Chris Barrie 

Digital demand boosts Amstrad profits

The consumer electronics group Amstrad added zest to its recovery yesterday by delivering a confident forecast of demand for digital television products and a sharp increase in profits.
  
  


The consumer electronics group Amstrad added zest to its recovery yesterday by delivering a confident forecast of demand for digital television products and a sharp increase in profits.

The group, chaired by Sir Alan Sugar, turned in doubled half-year profits at £8.2m on sales of £60.8m, a 34% increase. The company said it had benefited from "strong demand" for set-top decoder boxes used to receive British Sky Broadcasting's digital TV service.

Amstrad said it had orders through to the end of this financial year, in June, and "well into the next financial year". The company's performance is also being assisted by higher than expected quality levels, enabling it to release provisions taken against potential warranty costs.

A spokesman for the group said, however, that there were no plans to develop higher-specification set-top boxes, contrary to plans being implemented by rival suppliers such as Pace Micro Technology.

Instead Amstrad said it intended to launch a telecoms product next month aimed at the mass market and developed with BT's internet and multimedia division. The project, entering the market in time to have an impact on the next financial year, will include email and e-commerce.

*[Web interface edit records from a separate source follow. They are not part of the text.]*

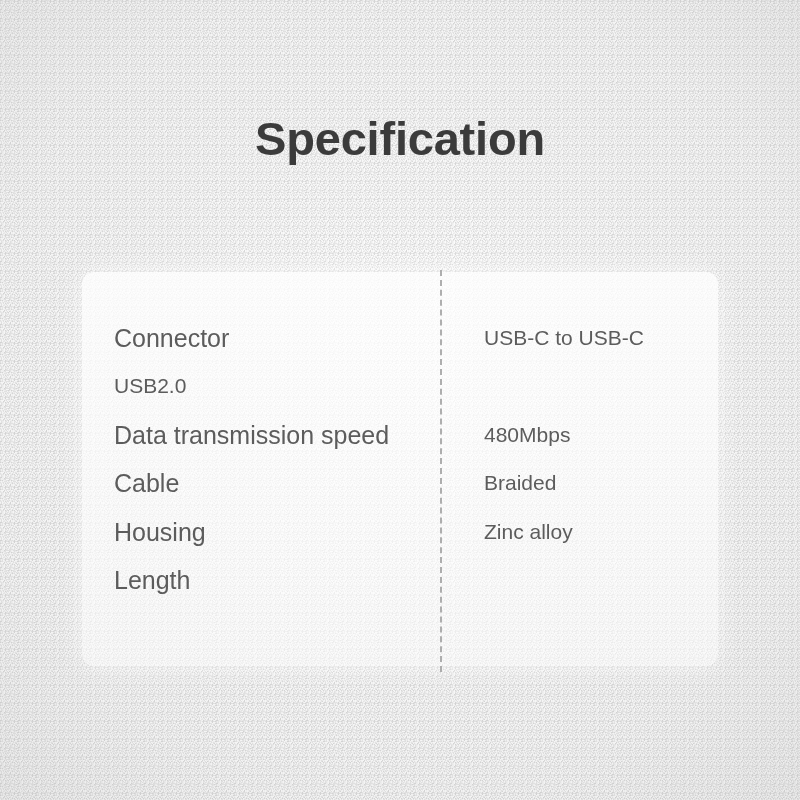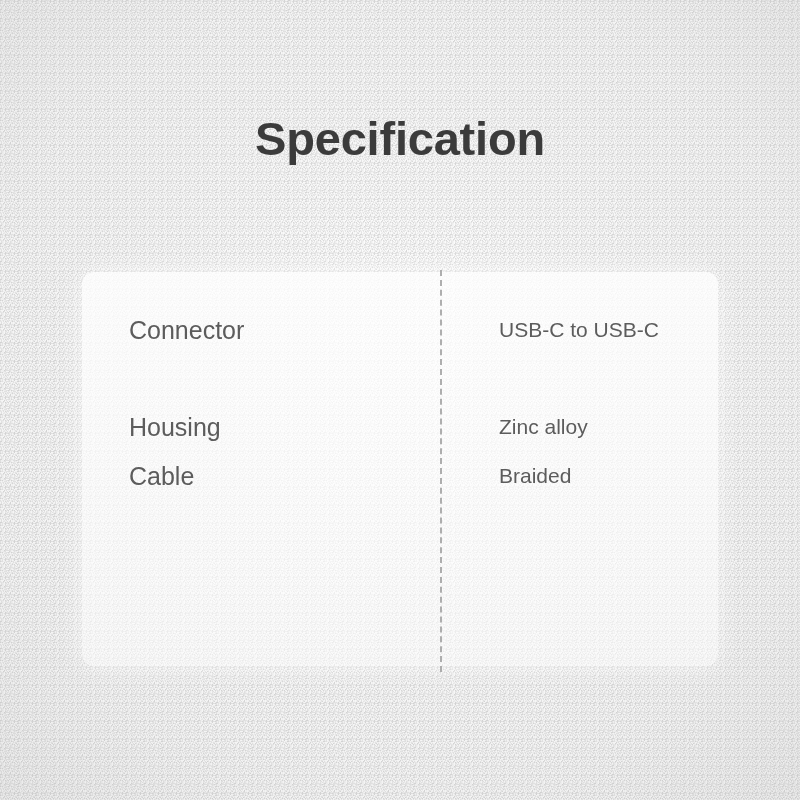--- a/index.html
+++ b/index.html
@@ -121,9 +121,8 @@
 
   .spec-row {
     display: flex;
-    align-items: center;
+    align-items: flex-end;
     height: 48.5px;
-    margin-left: 15px;
   }
 
   .spec-label {

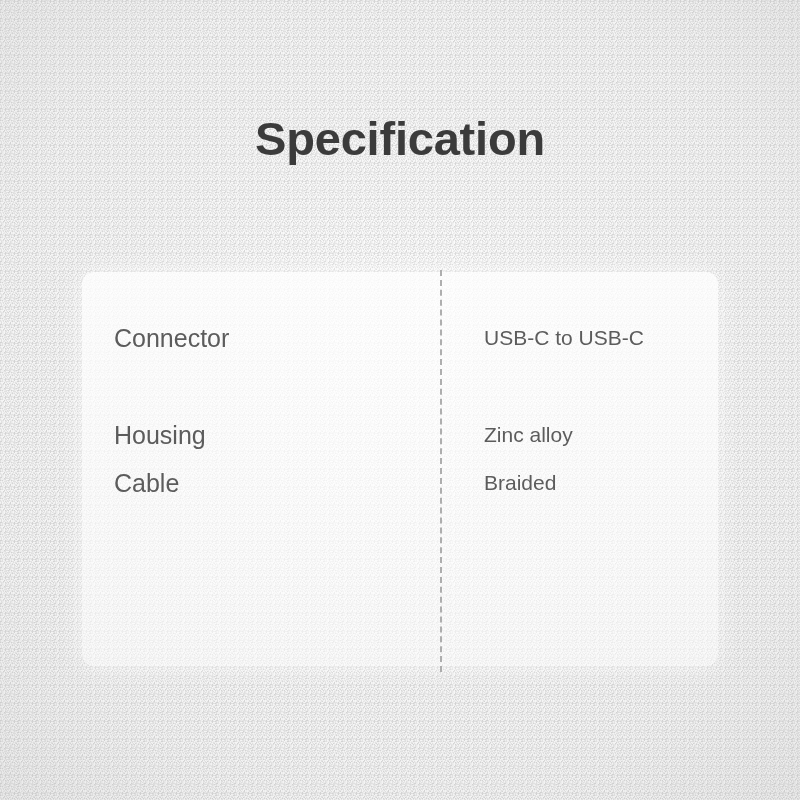--- a/index.html
+++ b/index.html
@@ -164,6 +164,7 @@
         <div class="spec-value">USB-C to USB-C</div>
       </div>
       <div class="spec-row">
+        <div class="spec-value">USB2.0</div>
       </div>
       <div class="spec-row">
         <div class="spec-label">Housing</div>

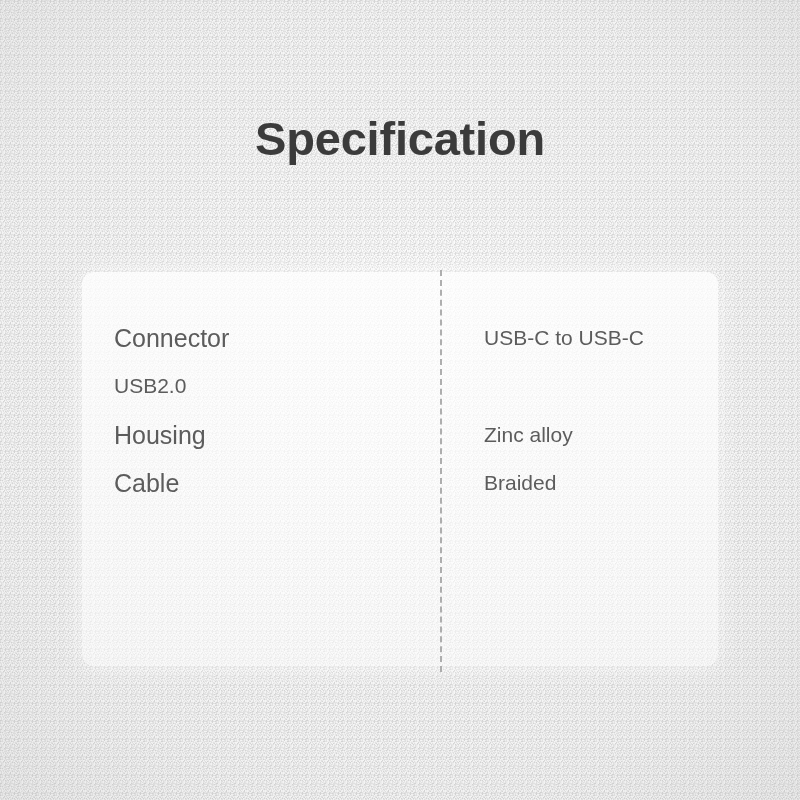--- a/index.html
+++ b/index.html
@@ -167,6 +167,10 @@
         <div class="spec-value">USB2.0</div>
       </div>
       <div class="spec-row">
+        <div class="spec-label">Data transmission speed</div>
+        <div class="spec-value">480Mbps</div>
+      </div>
+      <div class="spec-row">
         <div class="spec-label">Housing</div>
         <div class="spec-value">Zinc alloy</div>
       </div>

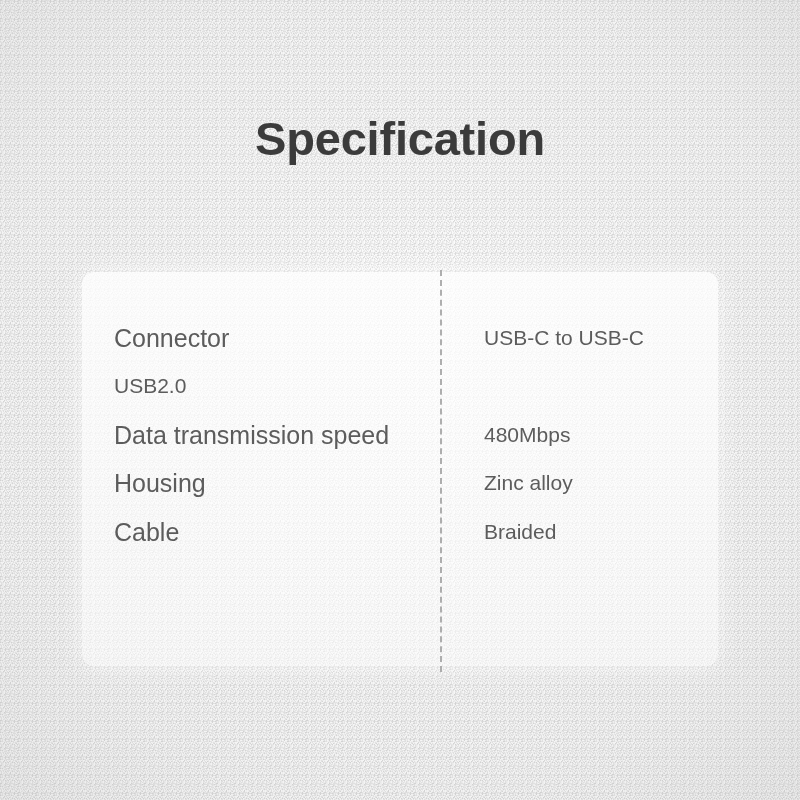--- a/index.html
+++ b/index.html
@@ -171,12 +171,12 @@
         <div class="spec-value">480Mbps</div>
       </div>
       <div class="spec-row">
+        <div class="spec-label">Cable</div>
+        <div class="spec-value">Braided</div>
+      </div>
+      <div class="spec-row">
         <div class="spec-label">Housing</div>
         <div class="spec-value">Zinc alloy</div>
-      </div>
-      <div class="spec-row">
-        <div class="spec-label">Cable</div>
-        <div class="spec-value">Braided</div>
       </div>
       <div class="spec-row">
       </div>

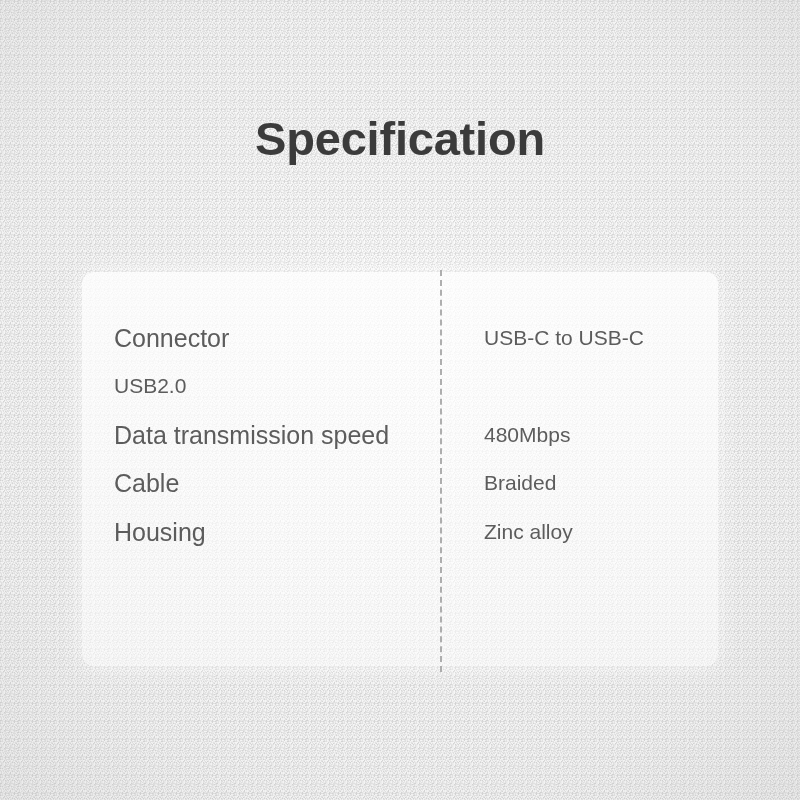--- a/index.html
+++ b/index.html
@@ -179,6 +179,7 @@
         <div class="spec-value">Zinc alloy</div>
       </div>
       <div class="spec-row">
+        <div class="spec-label">Length</div>
       </div>
     </div>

Sir Alan sought to reward shareholders by more than doubling the dividend to 0.8p a share. He sounded a note of caution, however, by warning that Amstrad would allow its order book for TV sets to fall unless margins improved.

The company sells TVs through supermarket chains, often based on short-term sales campaigns featuring special offers. The company said this market was becoming increasingly competitive.

The group's push into overseas markets continues with the extension of a sales office in Hong Kong to handle business outside the UK.The office had been used only to oversee manufacture of Amstrad products by Far Eastern producers.

It said it sold significantly more cable TV products in the Australian market and noted that a number of new products had been introduced to the region. But "the company's focus is to enhance activities in higher-technology products".